(Beginning of SUPPLIED INFORMATION)
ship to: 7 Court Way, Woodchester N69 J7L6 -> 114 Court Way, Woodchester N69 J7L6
(End of SUPPLIED INFORMATION)
(Beginning of SUPPLIED INFORMATION)
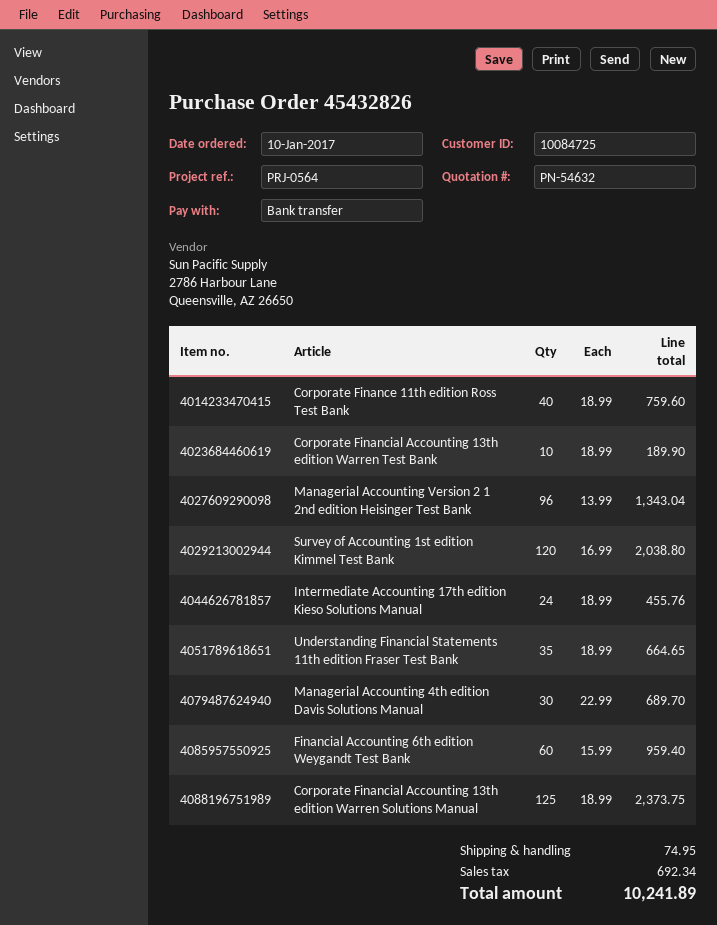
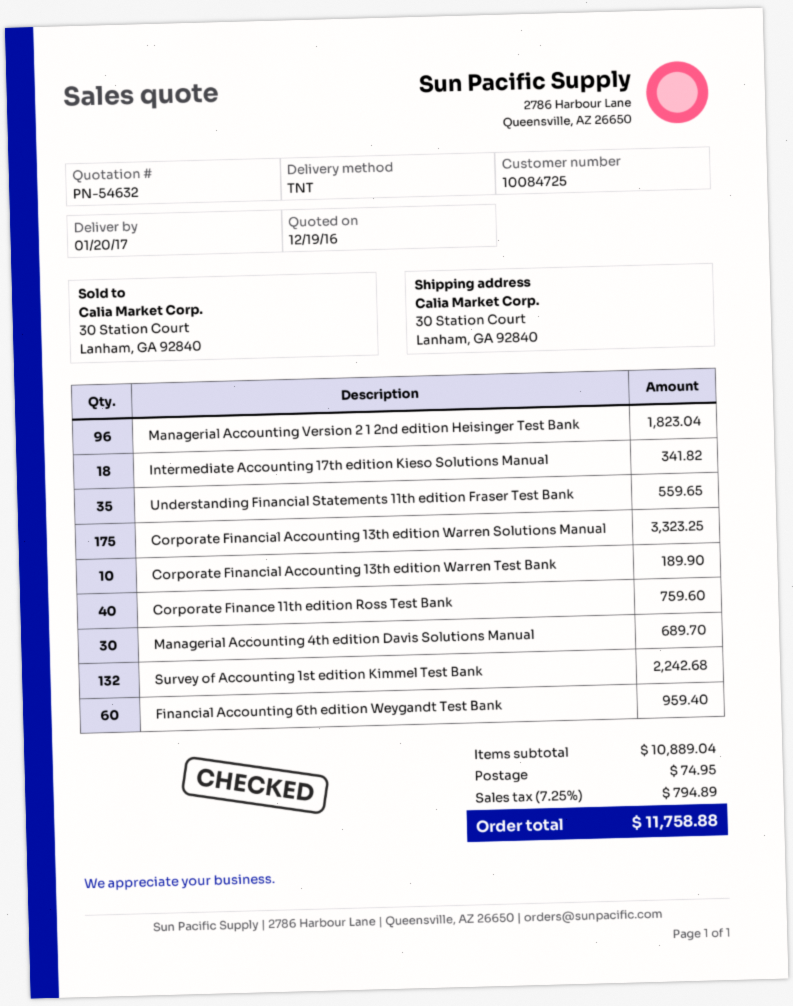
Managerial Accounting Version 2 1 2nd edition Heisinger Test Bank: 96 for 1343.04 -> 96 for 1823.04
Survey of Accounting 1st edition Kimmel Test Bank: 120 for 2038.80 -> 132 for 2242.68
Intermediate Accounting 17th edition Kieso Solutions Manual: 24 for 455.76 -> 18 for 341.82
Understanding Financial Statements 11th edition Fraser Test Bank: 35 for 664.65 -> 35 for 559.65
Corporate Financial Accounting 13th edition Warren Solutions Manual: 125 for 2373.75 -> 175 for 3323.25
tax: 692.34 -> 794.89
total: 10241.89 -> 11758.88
(End of SUPPLIED INFORMATION)
TASK DIRECTIONS
From the data above, report how many lines hold the word "Test", answering with the number by itself.

TASK SOLUTION
3